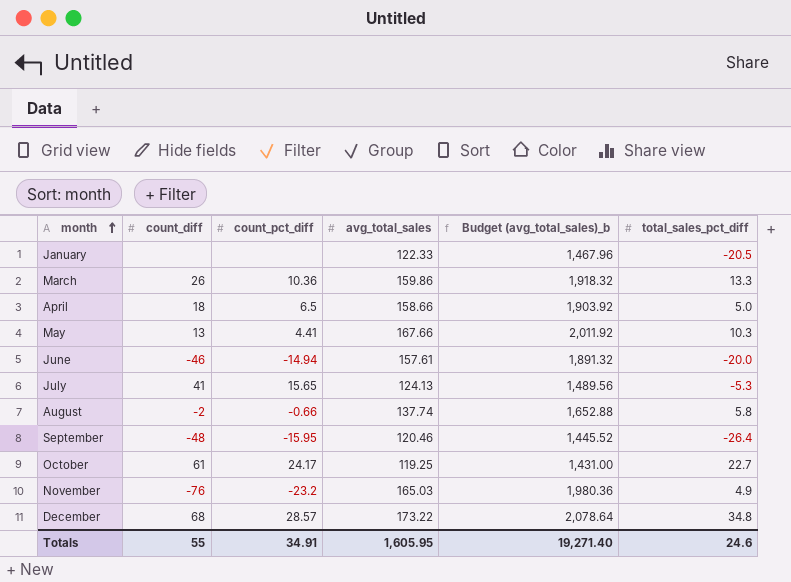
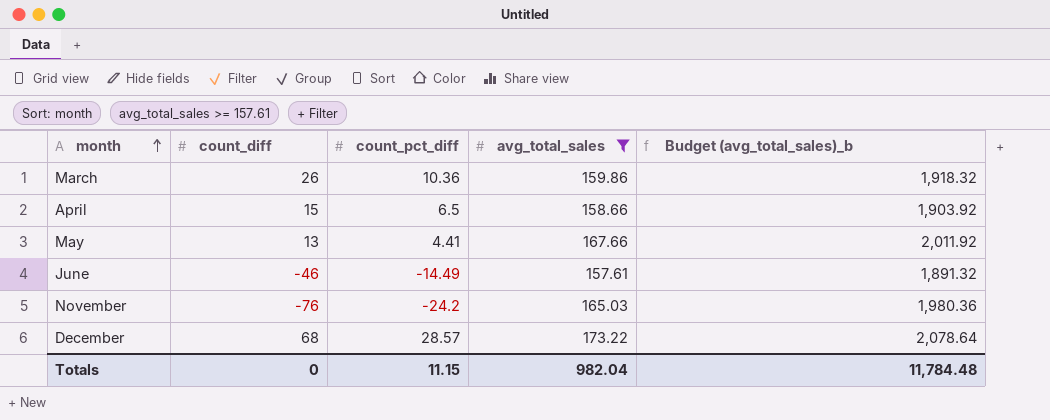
filter: none -> avg_total_sales >= 157.61
column total_sales_pct_diff | position: 6 -> none
April | count_diff: 18 -> 15
June | count_pct_diff: -14.94 -> -14.49
November | count_pct_diff: -23.2 -> -24.2
Totals | count_diff: 55 -> 0
Totals | count_pct_diff: 34.91 -> 11.15
Totals | avg_total_sales: 1,605.95 -> 982.04
Totals | Budget (avg_total_sales)_b: 19,271.40 -> 11,784.48

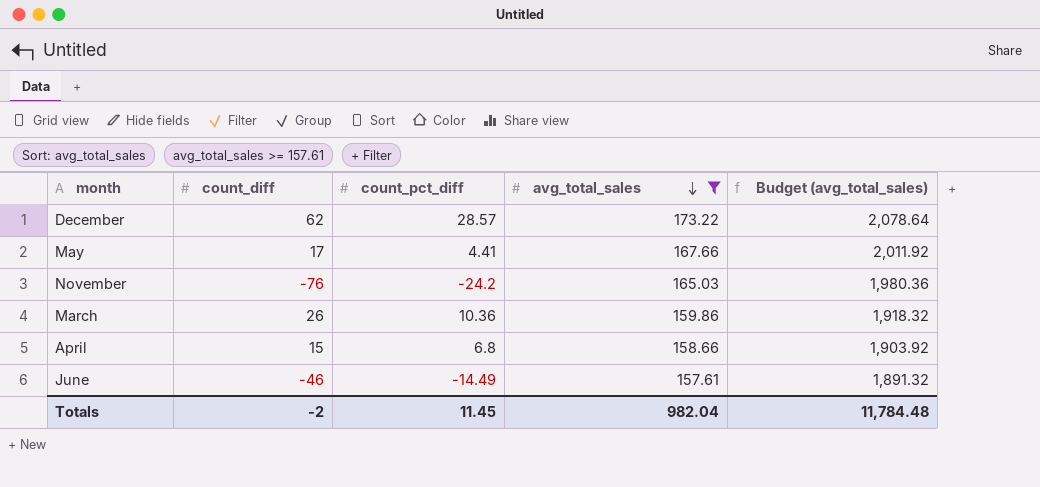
row order: month ascending -> avg_total_sales descending
column name: Budget (avg_total_sales)_b -> Budget (avg_total_sales)
December | count_diff: 68 -> 62
May | count_diff: 13 -> 17
April | count_pct_diff: 6.5 -> 6.8
Totals | count_diff: 0 -> -2
Totals | count_pct_diff: 11.15 -> 11.45

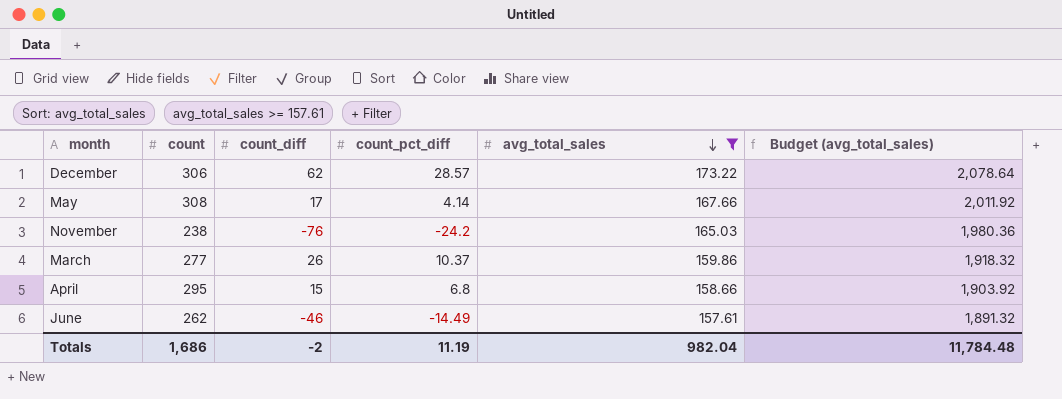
column count | position: none -> 2
May | count_pct_diff: 4.41 -> 4.14
March | count_pct_diff: 10.36 -> 10.37
Totals | count_pct_diff: 11.45 -> 11.19

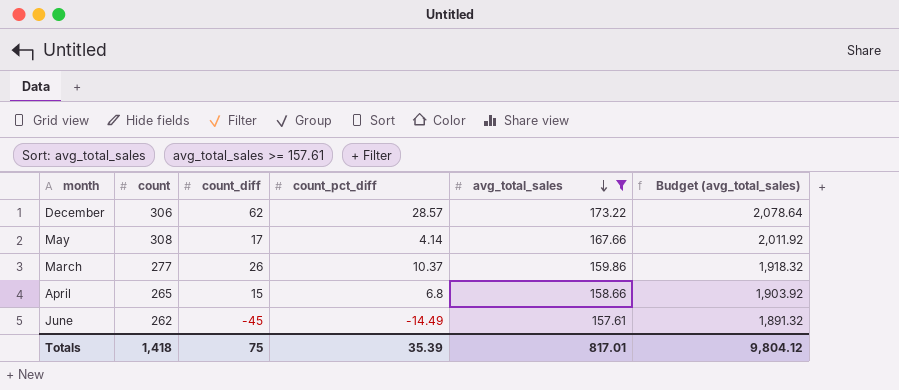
row November: 238 | -76 | -24.2 | 165.03 | 1,980.36 -> none
April | count: 295 -> 265
June | count_diff: -46 -> -45
Totals | count: 1,686 -> 1,418
Totals | count_diff: -2 -> 75
Totals | count_pct_diff: 11.19 -> 35.39
Totals | avg_total_sales: 982.04 -> 817.01
Totals | Budget (avg_total_sales): 11,784.48 -> 9,804.12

Description of the task
Please go through the data and copy each line containing the word "November".

Your solution
November | count_pct_diff: -23.2 -> -24.2
row November: 238 | -76 | -24.2 | 165.03 | 1,980.36 -> none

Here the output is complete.